Professeur titulaire de la faculté de médecine de l’Université d’Ottawa et détenteur de la Chaire de recherche du Canada en virologie moléculaire et immunité intrinsèque, Marc-André Langlois travaille sur un vaccin contre le coronavirus que l’on pourrait se pulvériser dans le nez.
En utilisant la plante du tabac, Marc-André Langlois et son équipe produisent la fameuse protéine S, en forme de pic, du coronavirus. Une fois celle-ci purifiée, elle pourrait servir à stimuler une réponse immunitaire mucosale.

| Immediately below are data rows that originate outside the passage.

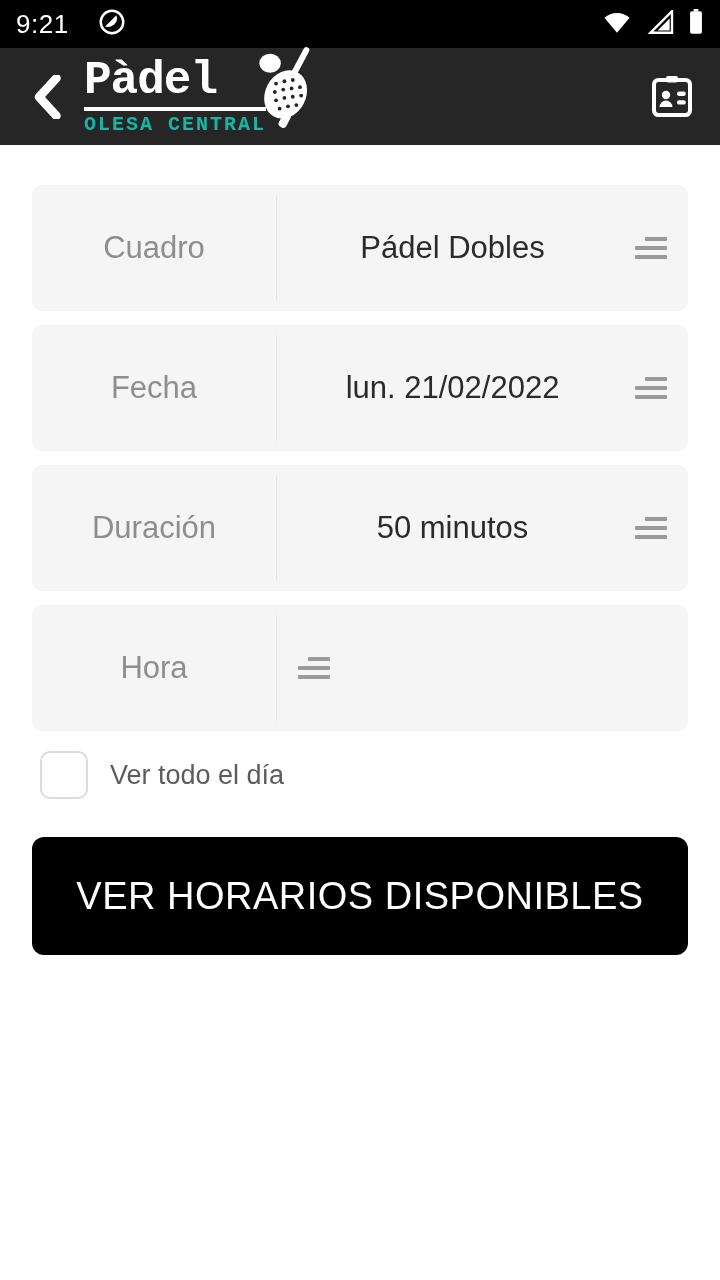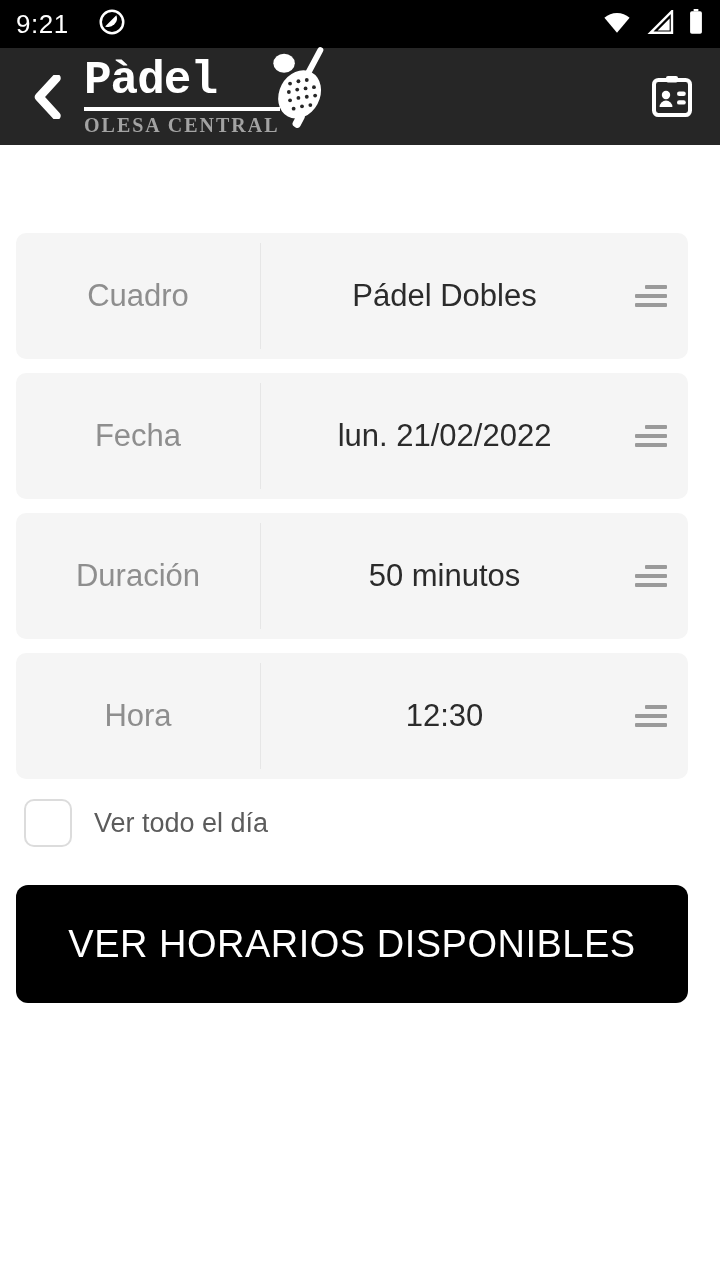"OLESA CENTRAL" .logo-sub { color: #a3a3a3 -> #14b8a6; font-family: Liberation Serif, serif -> Liberation Mono, monospace }
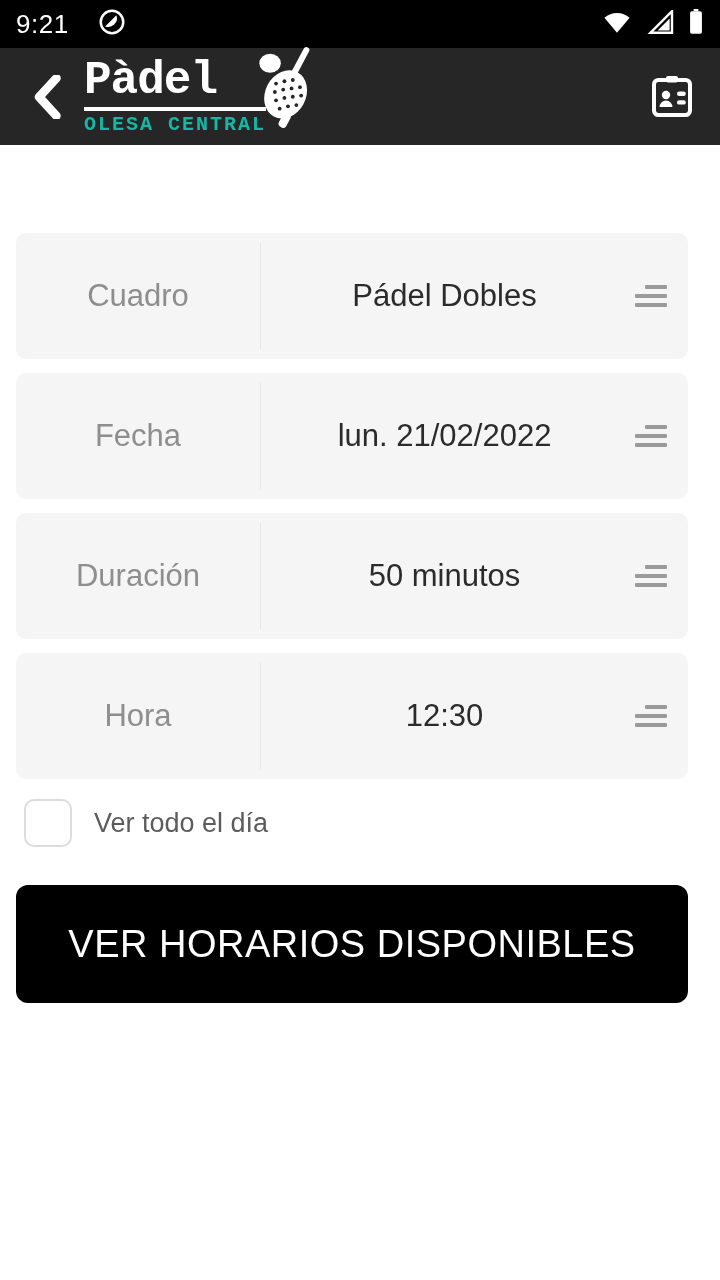"Cuadro" .content { margin-top: 48px -> none; padding: 40px 32px 0 16px -> 40px 32px 0 32px }
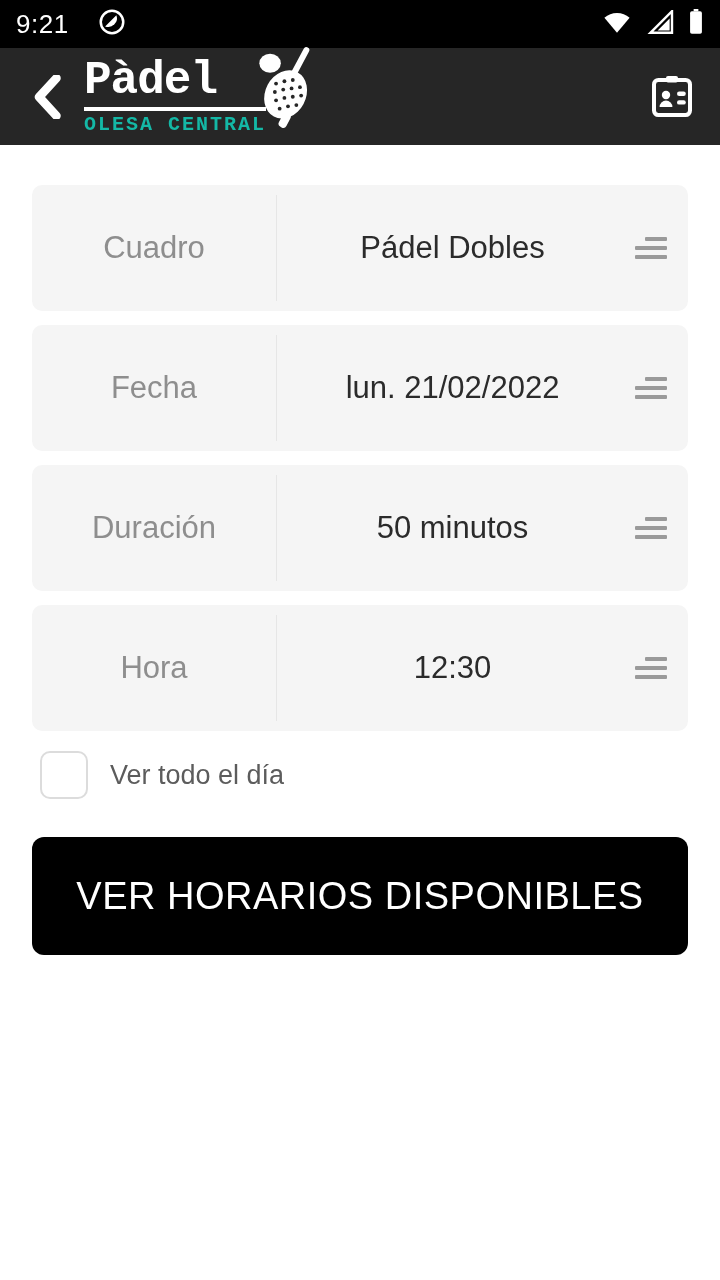"12:30" div.row-value { html: <div>12:30</div> -> none }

«Les muqueuses subissent toujours l’assaut de pathogènes, explique Marc-André Langlois. Elles ont donc une façon particulière de les gérer. Elles sont capables de produire en grande abondance un type d’anticorps (les immunoglobulines A ou IgA) qui sont très bons pour les neutraliser.»
En induisant la production d’IgA dans les muqueuses, on pourrait ainsi éliminer le virus avant même qu’il ne réussisse à pénétrer dans nos cellules. Au contraire, un vaccin intramusculaire provoquera une réponse immunitaire systémique. Il y a donc une probabilité pour que le virus parvienne à infecter des cellules, notamment au niveau des muqueuses, avant que la réaction immunitaire se mette en branle.